Nicola Sturgeon, the First Minister of Scotland has announced lockdown easing will begin next week with the hope that her government will be able to speed up the easing of restrictions if sufficient progress is made.

The outlined route map for easing the COVID-19 lockdown restrictions will be gradual and in four phases with each phase carefully monitoring of the virus.

She said: "And at all times, we'll be guided by scientific advice. So sometimes we may have to hit the brakes."

Phase one will start on Thursday 28th May until we enter Phase 1, the advice remains to stay at home except for essential purposes.

The first phase will enable meeting up with members of another household outdoors, with physical distancing measures in place, as well as the re-opening of garden centres, drive-through food outlets, and household recycling sites.

It will also allow more outdoor activity – such as sitting in parks – and outdoor sports such as fishing, hiking and golf.

Travelling short distances (broadly within 5 miles) for outdoor leisure and exercise will also be permitted in Phase 1.
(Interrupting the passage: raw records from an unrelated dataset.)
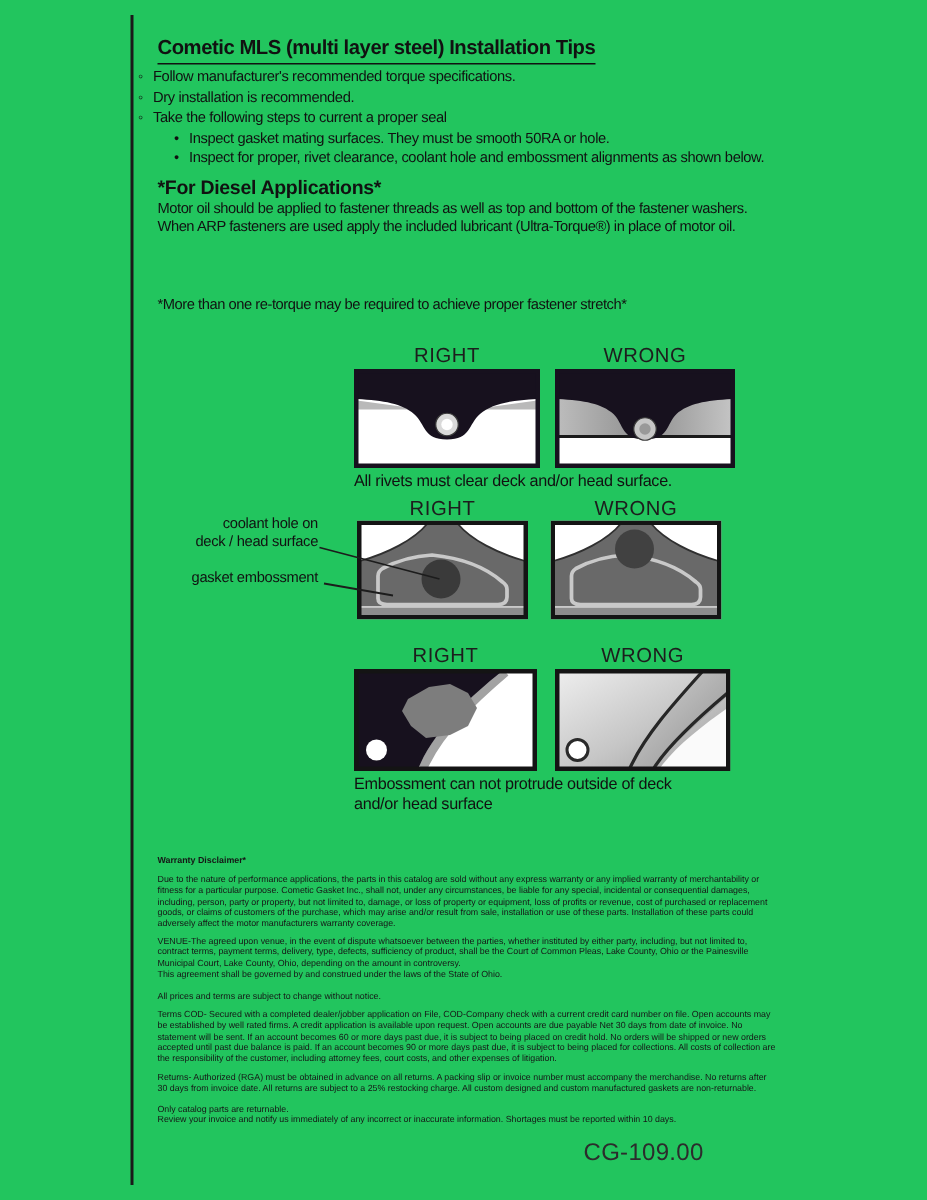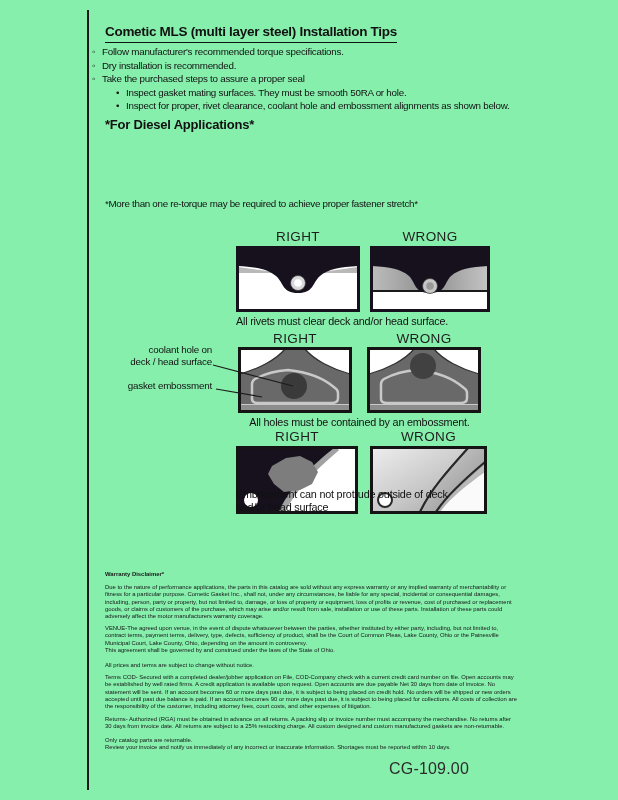--- a/index.html
+++ b/index.html
@@ -3,7 +3,7 @@
 <meta charset="utf-8">
 <style>
   html,body{margin:0;padding:0;background:#fff;}
-  .page{position:relative;width:618px;height:800px;background:#86efac;
+  .page{position:relative;width:618px;height:800px;background:#22c55e;
         font-family:"Liberation Sans",sans-serif;color:#111;overflow:hidden;}
   .vrule{position:absolute;left:87px;top:10px;width:1.5px;height:780px;background:#1a1a1a;}
 

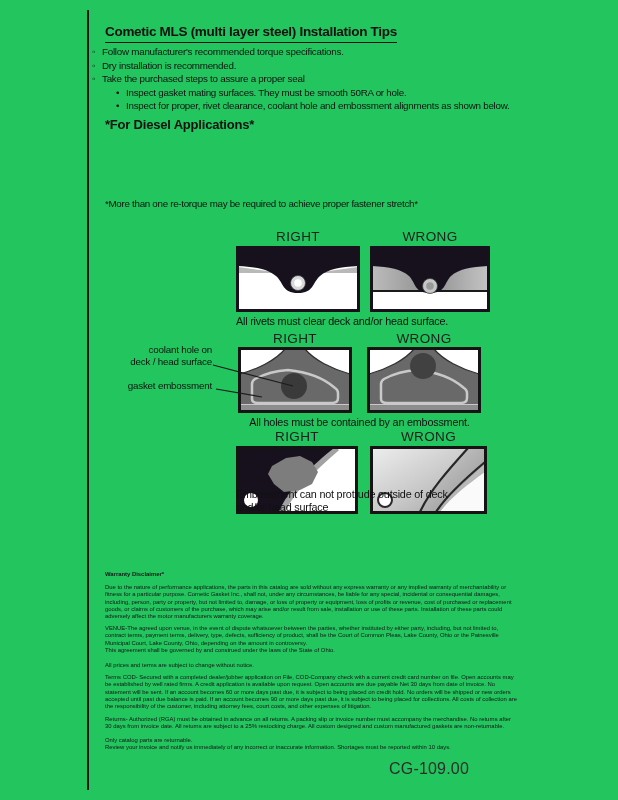--- a/index.html
+++ b/index.html
@@ -69,7 +69,7 @@
     </div>
     <div class="tip-row">
       <span class="mk">◦</span>
-      <span>Take the purchased steps to assure a proper seal</span>
+      <span>Take the following steps to current a proper seal</span>
     </div>
     <div class="tip-row sub">
       <span class="mk">•</span>

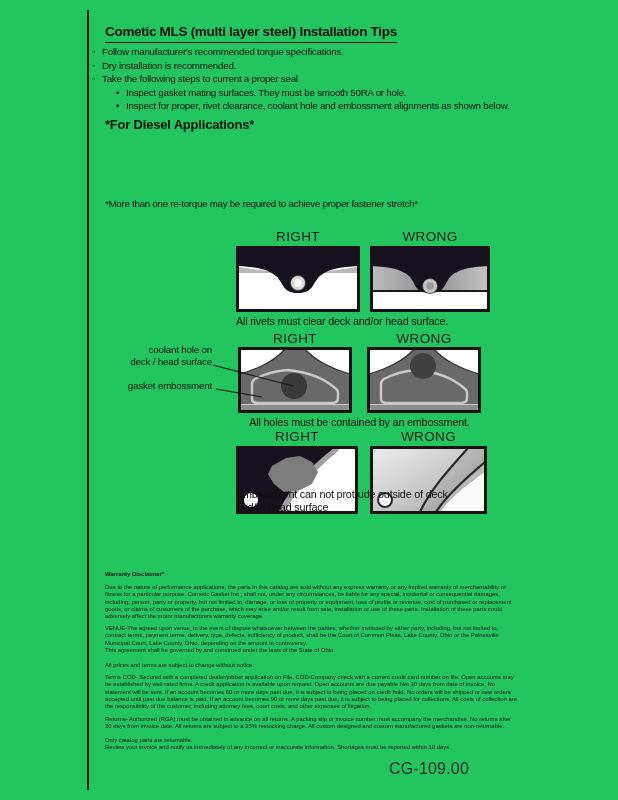--- a/index.html
+++ b/index.html
@@ -82,6 +82,7 @@
   </div>
 
   <div class="diesel-heading">*For Diesel Applications*</div>
+  <div class="bodyp pA">Motor oil should be applied to fastener threads as well as top and bottom of the fastener washers. When ARP fasteners are used apply the included lubricant (Ultra-Torque®) in place of motor oil.</div>
   <div class="bodyp pC">*More than one re-torque may be required to achieve proper fastener stretch*</div>
 
   <div class="dlabel lab-r1R">RIGHT</div>

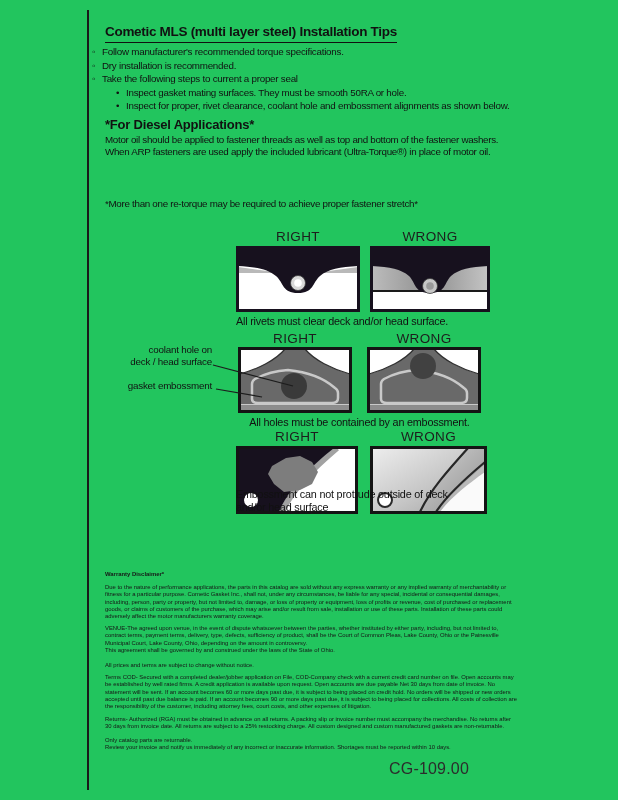--- a/index.html
+++ b/index.html
@@ -162,7 +162,6 @@
     </svg>
   </div>
 
-  <div class="cap cap2">All holes must be contained by an embossment.</div>
 
   <div class="dlabel lab-r3R">RIGHT</div>
   <div class="dlabel lab-r3W">WRONG</div>

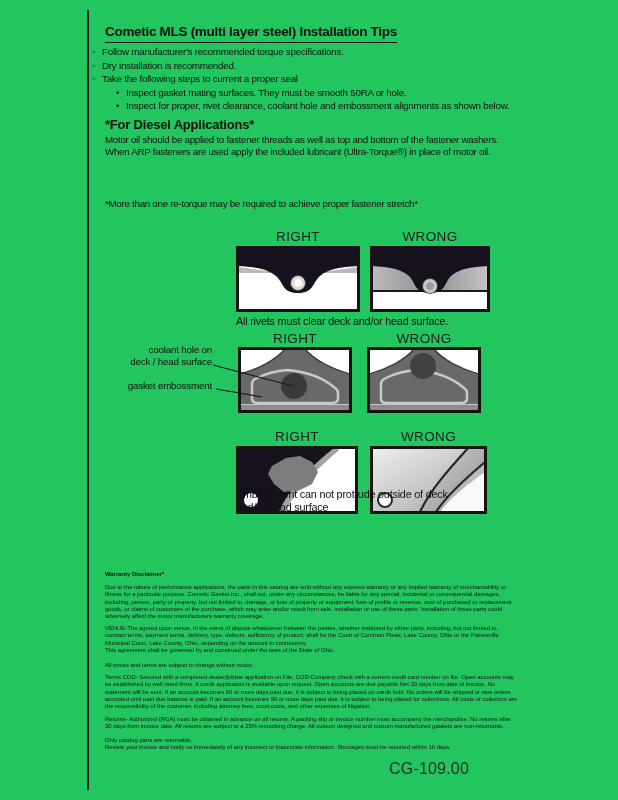--- a/index.html
+++ b/index.html
@@ -32,7 +32,7 @@
   .cap{position:absolute;font-size:10.8px;letter-spacing:-0.2px;color:#111;}
   .cap1{left:236px;top:315px;text-align:center;}
   .cap2{left:238px;top:416px;width:243px;text-align:center;}
-  .cap3{left:236px;top:488px;line-height:12.5px;width:235px;}
+  .cap3{left:236px;top:517px;line-height:12.5px;width:235px;}
 
   .ann{position:absolute;left:105px;width:107px;text-align:right;
        font-size:9.8px;line-height:11.8px;letter-spacing:-0.2px;color:#111;}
School staff will begin returning to schools to make necessary preparations and adjustments for the new school year beginning from August 11, and where possible, transition support will be available to pupils starting P1 and S1.

An increased number of children will be able to access critical childcare, with the resumption of child-minding services and outdoor nursery provision.

Read the full route map document here.

What’s more, Phase 1 will see safe restarting of some NHS services – covering primary services including mental health, a resumption of some GP services coupled with an increase in digital consultations, as well as a gradual restarting of urgent elective treatments.

Ms Sturgeon added: "Abiding by the rules now is what makes it possible to think about relaxing them in the future. So please stay home and stay safe. By doing the right thing, all of us have helped to slow the spread of the virus, to protect the NHS, and to save lives. And as a result, we are able – gradually, cautiously, and in phases – to plan our move back to some normality."